Generative AI’s arrival on the scene in late 2022 has garnered plenty of attention, but largely for personal productivity. (And on that note, while generative AI is an important component of AI and automation, Direnko-Smith is keen to stress there are far more layers in the AI and automation equation that add more productivity and gain for companies than just a genAI focus will.)
“When we look at financial process automation end-to-end, people don’t know how they can use the available AI technology for general company productivity and increased efficiency, rather than the personal productivity gains.”
A process such as AP invoice processing involves multiple steps and can touch a wide range of teams from finance and procurement to warehousing.

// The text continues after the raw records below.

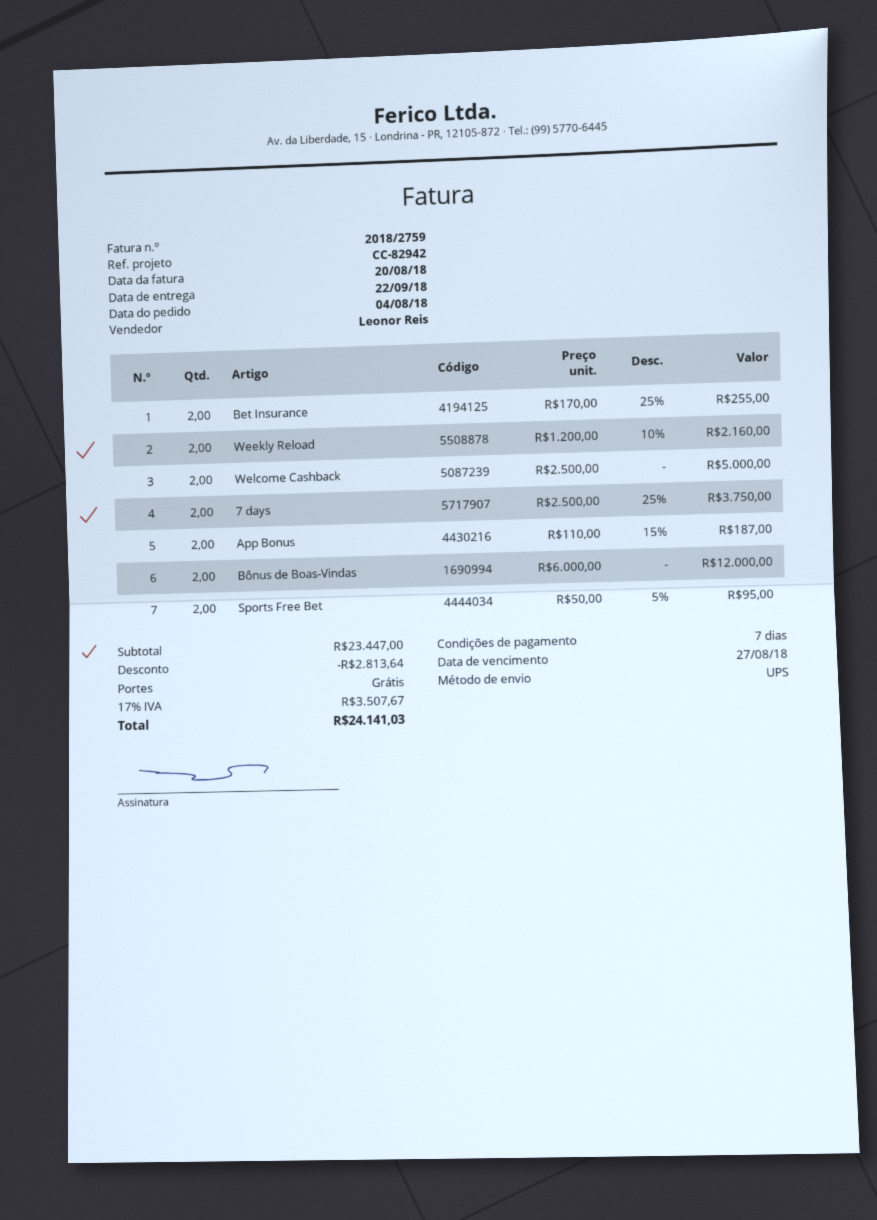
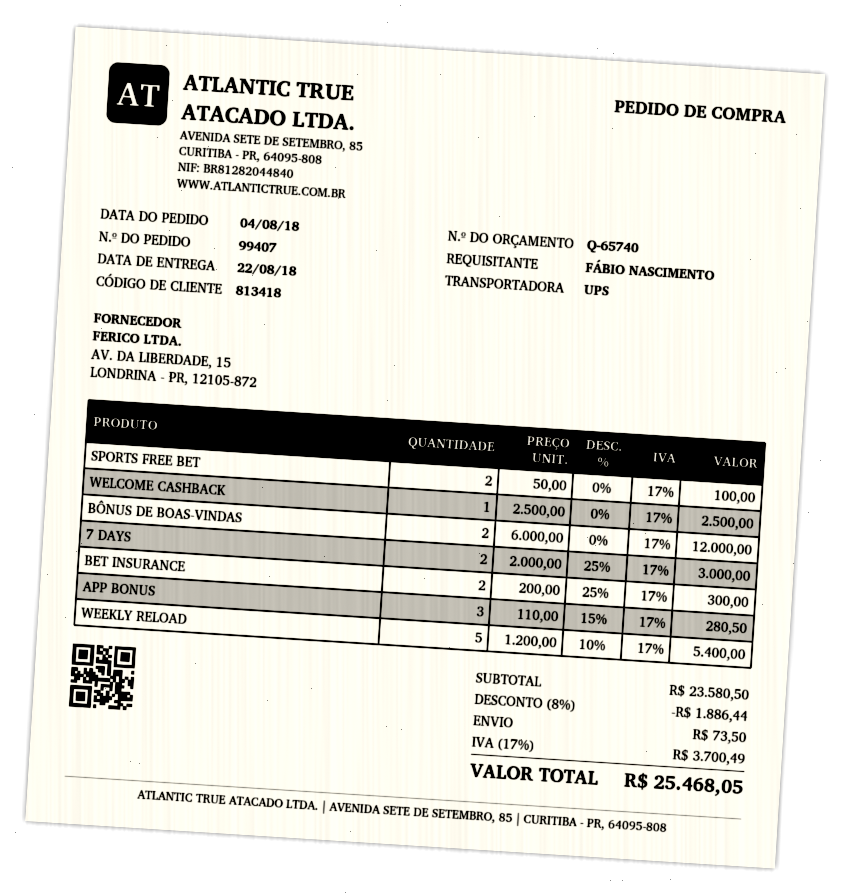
delivery date: 2018-09-22 -> 2018-08-22
Bet Insurance: 2 x 170.00 - 25% = 255.00 -> 2 x 200.00 - 25% = 300.00
Weekly Reload: 2 x 1200.00 - 10% = 2160.00 -> 5 x 1200.00 - 10% = 5400.00
Welcome Cashback: 2 x 2500.00 = 5000.00 -> 1 x 2500.00 = 2500.00
7 days: 2 x 2500.00 - 25% = 3750.00 -> 2 x 2000.00 - 25% = 3000.00
App Bonus: 2 x 110.00 - 15% = 187.00 -> 3 x 110.00 - 15% = 280.50
Sports Free Bet: 2 x 50.00 - 5% = 95.00 -> 2 x 50.00 = 100.00
subtotal: 23447.00 -> 23580.50
discount: 2813.64 -> 1886.44
shipping: 0.00 -> 73.50
tax: 17% = 3507.67 -> 17% = 3700.49
total: 24141.03 -> 25468.05

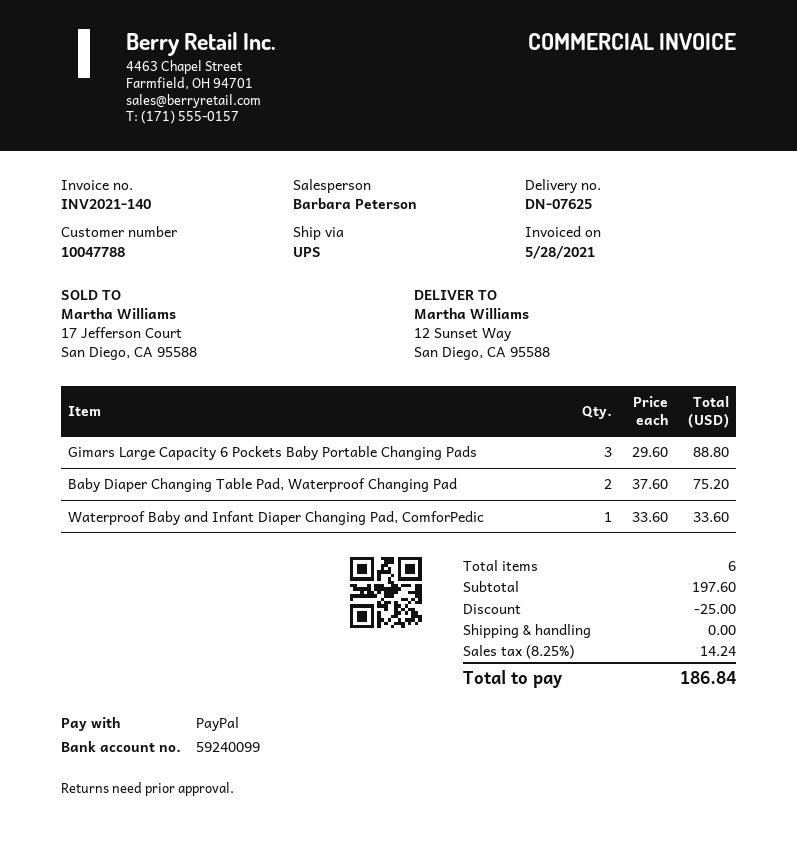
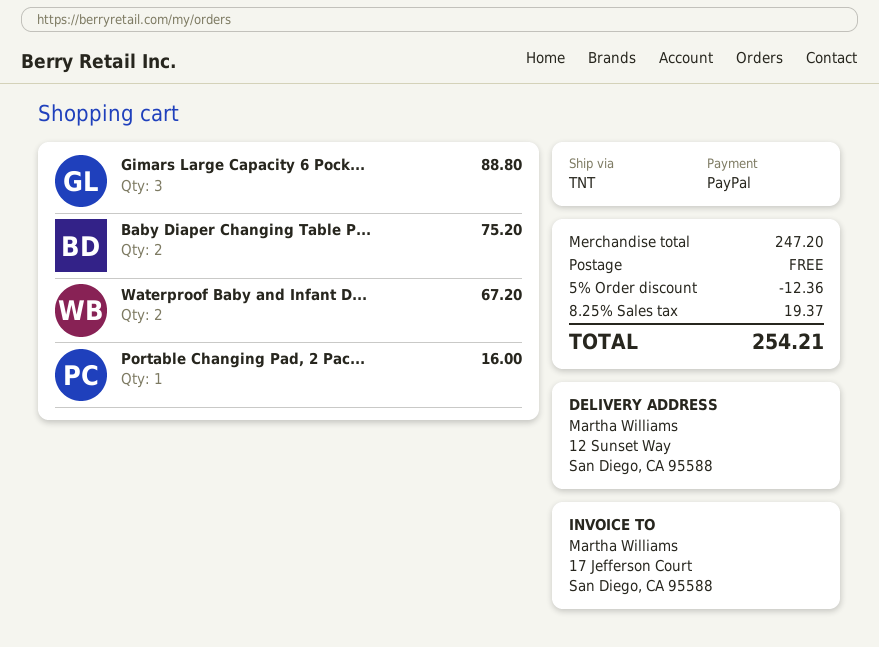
shipping method: UPS -> TNT
Waterproof Baby and Infant Diaper Changing Pad, ComforPedic: 1 for 33.60 -> 2 for 67.20
Portable Changing Pad, 2 Pac...: none -> 1 for 16.00
subtotal: 197.60 -> 247.20
discount: 25.00 -> 12.36
tax: 8.25% = 14.24 -> 8.25% = 19.37
total: 186.84 -> 254.21

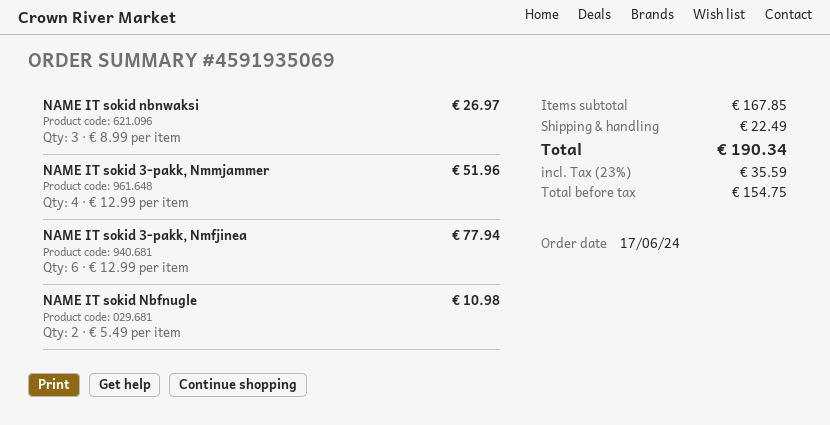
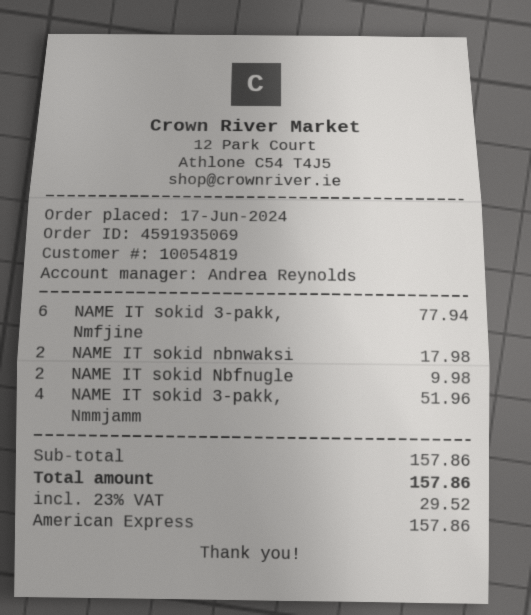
NAME IT sokid nbnwaksi: 3 for 26.97 -> 2 for 17.98
NAME IT sokid Nbfnugle: 2 for 10.98 -> 2 for 9.98
subtotal: 167.85 -> 157.86
shipping: 22.49 -> none
tax: 23% = 35.59 -> 23% = 29.52
total: 190.34 -> 157.86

“When we look at automation of a process end-to-end we need to look at how it impacts individuals at different steps of that process. We need to look at how to make the process more visible and ensure people understand what automation or AI is doing to a particular part of the process, and also make that automation visible to people because AI still has limitations around accuracy so you can’t just let it loose and tell it to automate the entire end-to-end processing.”
The issue of the process is also a key sticking point: Putting AI over a bad process just makes the bad process faster.
Unpacking the process and understanding whether all the steps are necessary and are optimised, is a key part of the process and one which often results in companies realising they have steps in place which are done simply because ‘it’s always been done that way’. Only once the process is optimised should the technology be applied, Direnko-Smith says.
Picking high-volume, high problem, high-cost processes first is another of her recommendations, and feeds back into the notion of going for 90 percent, rather than the 100 percent.
“For companies that have very repeatable, high-volume processes, automating using AI makes a lot of sense and the ROI is very easy to create because you have very repeatable process and there is a volume that stacks up.”
But companies with complex processes that lack visibility can also see big wins, she adds.
“The impact of visibility is a benefit that is really overlooked, in particular when people start putting business cases together. When you have a centralised system that gives you access to that information it means you are making much more informed decisions.”
At a FujiFilm Business Innovation panel discussion earlier this year, Kāinga Ora, which has been using Esker for eight years and is Peppol eInvoicing enabled, revealed 20 percent of its invoices are paid on the same day they receipt the invoice.
It isn’t technology that is holding up the remaining invoices (70 percent of all invoices are processed and paid within two days). Instead, it’s issues around data not aligning – such as the purchase order and invoice information not matching – and exceptions needing to be resolved.
“While eInvoicing helps reduce processing time, it doesn’t guarantee timely payment, especially when discrepancies exist between invoice and purchase order data,” she says.
“It is this dance of three: Process, people and technology. Technology is not going to solve all your problems if you don’t have your people and processes on board. It has to all work together.”
Integrating eInvoice receipting with best-in-class AI can accelerate exception handling and automate non-PO invoice coding.
New Zealand government agencies which process more than 2,000 invoices a year are required to adopt Peppol eInvoicing by January 2026 in a move Direnko-Smith says will likey have a flow on effect for the private sector too.
The November survey showed invoice processing was taking an average of 11-20 days – a stark contrast to top-performing businesses which achieve sub-five-day processing times.
Errors are also high for many with manual processes with 46 percent of respondents reporting frequent discrepancies and errors, which may be flagged by AI error checking and validation tools.
“More businesses need to look at the processes they run and the applications that support them and really ask whether they are getting value out of those technologies and if they’re supporting their people with them, because it is a straightforward process to implement, and the technologies have been around for well over five years and are not that scary.”